0

I am new in CNN,I am trying to make a CNN to classify image data set of handwritten English alphabet(a-z),(A-Z) and numbers (0-9),which have 62 labels.Each image size is 30*30 pixels.I am following the steps as in a tutorial https://www.tensorflow.org/get_started/mnist/pros. When I run the model i get an error

tensorflow.python.framework.errors.InvalidArgumentError: Incompatible shapes: [40] vs. [10]

my batch size is 10,the error appears to be at the correct_prediction. The solution of the same problem found in Tensorflow Incompatable Shapes Error in Tutorial,didn't fix my problem.Any help will be appreciated. The data set was compressed in pickle first,here are my codes.

import tensorflow as tf
import pandas as pd
import numpy as np
from sklearn.model_selection import train_test_split
X = []
y = []
import pickle

#load data from pickle
pickle_file = 'let.pickle'

with open(pickle_file, 'rb') as f:
    save = pickle.load(f)
    X = save['dataset']
    y = save['labels']

    del save  # hint to help gc free up memory

#normalise the features
X = (X - 255/2) / 255

# one hot encoding
y = pd.get_dummies(y)
y = y.values  # change to ndarray
y = np.float32(y)
X = np.float32(X)
Xtr, Xte, Ytr, Yte = train_test_split(X, y, train_size=0.7)

batch_size = 10

sess = tf.InteractiveSession()

x = tf.placeholder(tf.float32, shape=[None, 900])
y_ = tf.placeholder(tf.float32, shape=[None, 62])

def weight_variable(shape):
  initial = tf.truncated_normal(shape, stddev=0.1)
  return tf.Variable(initial)

def bias_variable(shape):
  initial = tf.constant(0.1, shape=shape)
  return tf.Variable(initial)

def conv2d(x, W):
  return tf.nn.conv2d(x, W, strides=[1, 1, 1, 1], padding='SAME')

def max_pool_2x2(x):
  return tf.nn.max_pool(x, ksize=[1, 2, 2, 1],
                        strides=[1, 2, 2, 1], padding='SAME')
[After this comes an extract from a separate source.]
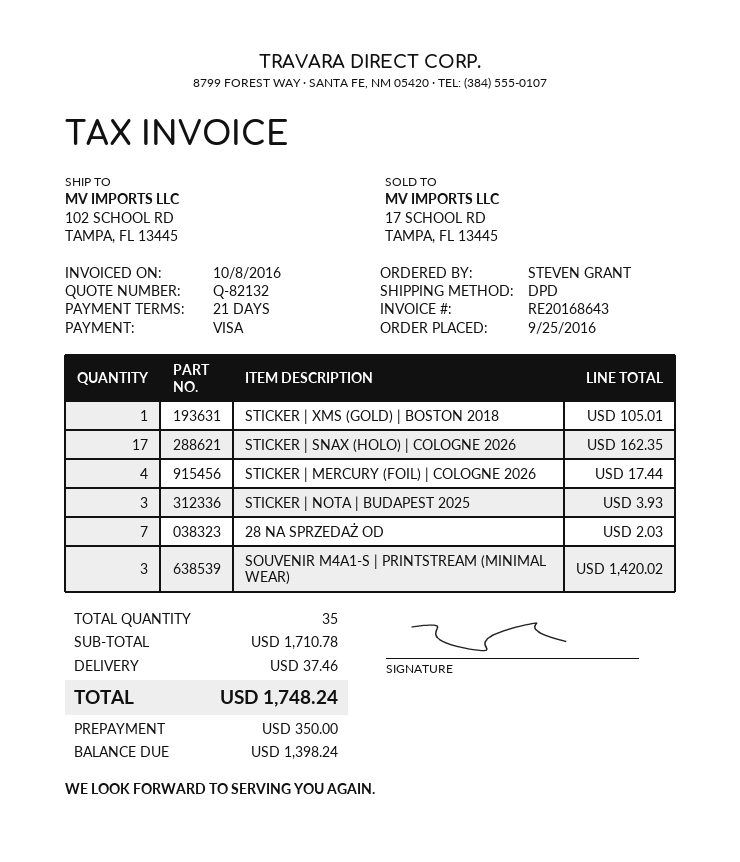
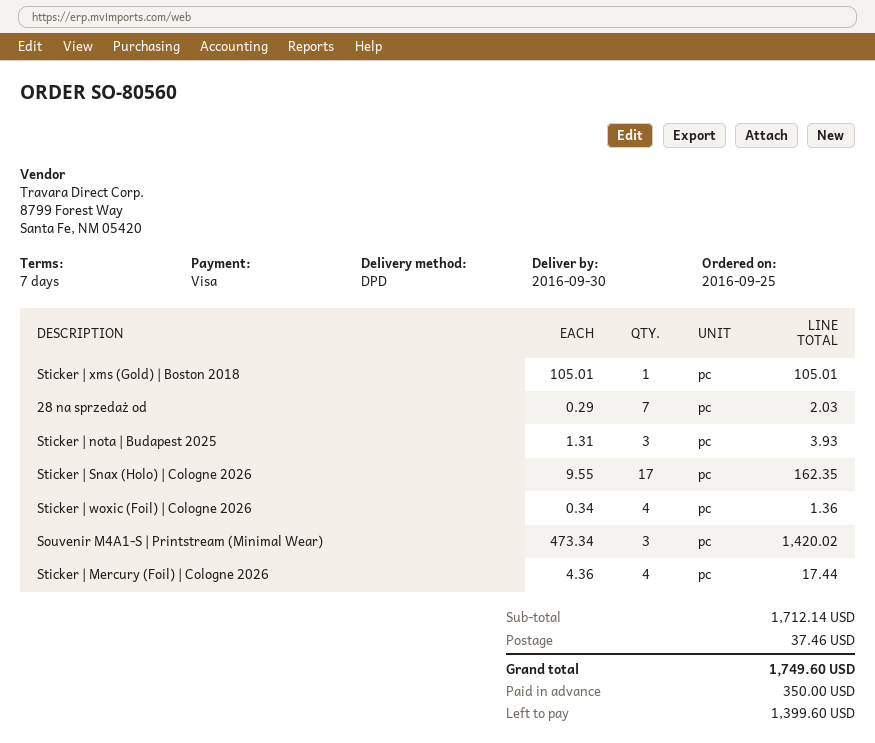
payment terms: 21 days -> 7 days
Sticker | woxic (Foil) | Cologne 2026: none -> 4 for 1.36
subtotal: 1710.78 -> 1712.14
total: 1748.24 -> 1749.60
balance: 1398.24 -> 1399.60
W_conv1 = weight_variable([5, 5, 1, 32])
b_conv1 = bias_variable([32])

x_image = tf.reshape(x, [-1,30,30,1])

h_conv1 = tf.nn.relu(conv2d(x_image, W_conv1) + b_conv1)
h_pool1 = max_pool_2x2(h_conv1)

W_conv2 = weight_variable([5, 5, 32, 64])
b_conv2 = bias_variable([64])

h_conv2 = tf.nn.relu(conv2d(h_pool1, W_conv2) + b_conv2)
h_pool2 = max_pool_2x2(h_conv2)

W_fc1 = weight_variable([4 * 4 * 64, 1024])
b_fc1 = bias_variable([1024])

h_pool2_flat = tf.reshape(h_pool2, [-1, 4*4*64])
h_fc1 = tf.nn.relu(tf.matmul(h_pool2_flat, W_fc1) + b_fc1)

keep_prob = tf.placeholder(tf.float32)
h_fc1_drop = tf.nn.dropout(h_fc1, keep_prob)

W_fc2 = weight_variable([1024, 62])
b_fc2 = bias_variable([62])

y_conv = tf.matmul(h_fc1_drop, W_fc2) + b_fc2

cross_entropy = tf.reduce_mean(tf.nn.softmax_cross_entropy_with_logits(labels=y_, logits=y_conv))
train_step = tf.train.AdamOptimizer(1e-4).minimize(cross_entropy)
correct_prediction = tf.equal(tf.argmax(y_conv,1), tf.argmax(y_,1))

accuracy = tf.reduce_mean(tf.cast(correct_prediction, tf.float32))
sess.run(tf.global_variables_initializer())
for i in range(20000):
    offset = (i * batch_size) % (Ytr.shape[0] - batch_size)
    batch_x = Xtr[offset:(offset + batch_size), :]
    batch_y = Ytr[offset:(offset + batch_size), :]
    if i%100 == 0:
        train_accuracy = accuracy.eval(feed_dict={x:batch_x , y_: batch_y, keep_prob: 1.0})
        print("step %d, training accuracy %g"%(i, train_accuracy))
    train_step.run(feed_dict={x: Xtr[offset:(offset + batch_size), :], y_: Ytr[offset:(offset + batch_size), :], keep_prob: 0.5})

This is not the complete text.